[EXERCISE DETAILS]
All of the data is to be repeated verbatim.

[DATA RECORDS]
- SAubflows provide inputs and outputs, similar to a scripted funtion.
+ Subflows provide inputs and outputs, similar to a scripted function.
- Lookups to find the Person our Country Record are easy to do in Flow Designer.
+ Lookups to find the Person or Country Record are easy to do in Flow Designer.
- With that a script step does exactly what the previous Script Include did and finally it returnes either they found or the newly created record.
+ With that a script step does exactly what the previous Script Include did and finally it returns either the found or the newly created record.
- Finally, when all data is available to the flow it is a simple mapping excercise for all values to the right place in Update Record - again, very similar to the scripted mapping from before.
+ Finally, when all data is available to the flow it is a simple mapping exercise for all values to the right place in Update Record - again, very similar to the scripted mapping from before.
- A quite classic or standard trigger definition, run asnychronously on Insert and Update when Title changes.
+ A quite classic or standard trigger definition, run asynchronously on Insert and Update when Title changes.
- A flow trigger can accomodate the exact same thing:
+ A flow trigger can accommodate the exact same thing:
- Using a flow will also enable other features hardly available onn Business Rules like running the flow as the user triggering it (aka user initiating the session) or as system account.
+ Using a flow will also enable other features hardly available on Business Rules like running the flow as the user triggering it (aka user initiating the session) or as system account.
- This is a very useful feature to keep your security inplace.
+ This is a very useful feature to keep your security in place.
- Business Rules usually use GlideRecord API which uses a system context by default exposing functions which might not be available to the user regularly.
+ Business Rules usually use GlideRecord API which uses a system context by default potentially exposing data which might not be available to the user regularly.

[FINAL ANSWER]
- SAubflows provide inputs and outputs, similar to a scripted funtion.
+ Subflows provide inputs and outputs, similar to a scripted function.
- Lookups to find the Person our Country Record are easy to do in Flow Designer.
+ Lookups to find the Person or Country Record are easy to do in Flow Designer.
- With that a script step does exactly what the previous Script Include did and finally it returnes either they found or the newly created record.
+ With that a script step does exactly what the previous Script Include did and finally it returns either the found or the newly created record.
- Finally, when all data is available to the flow it is a simple mapping excercise for all values to the right place in Update Record - again, very similar to the scripted mapping from before.
+ Finally, when all data is available to the flow it is a simple mapping exercise for all values to the right place in Update Record - again, very similar to the scripted mapping from before.
- A quite classic or standard trigger definition, run asnychronously on Insert and Update when Title changes.
+ A quite classic or standard trigger definition, run asynchronously on Insert and Update when Title changes.
- A flow trigger can accomodate the exact same thing:
+ A flow trigger can accommodate the exact same thing:
- Using a flow will also enable other features hardly available onn Business Rules like running the flow as the user triggering it (aka user initiating the session) or as system account.
+ Using a flow will also enable other features hardly available on Business Rules like running the flow as the user triggering it (aka user initiating the session) or as system account.
- This is a very useful feature to keep your security inplace.
+ This is a very useful feature to keep your security in place.
- Business Rules usually use GlideRecord API which uses a system context by default exposing functions which might not be available to the user regularly.
+ Business Rules usually use GlideRecord API which uses a system context by default potentially exposing data which might not be available to the user regularly.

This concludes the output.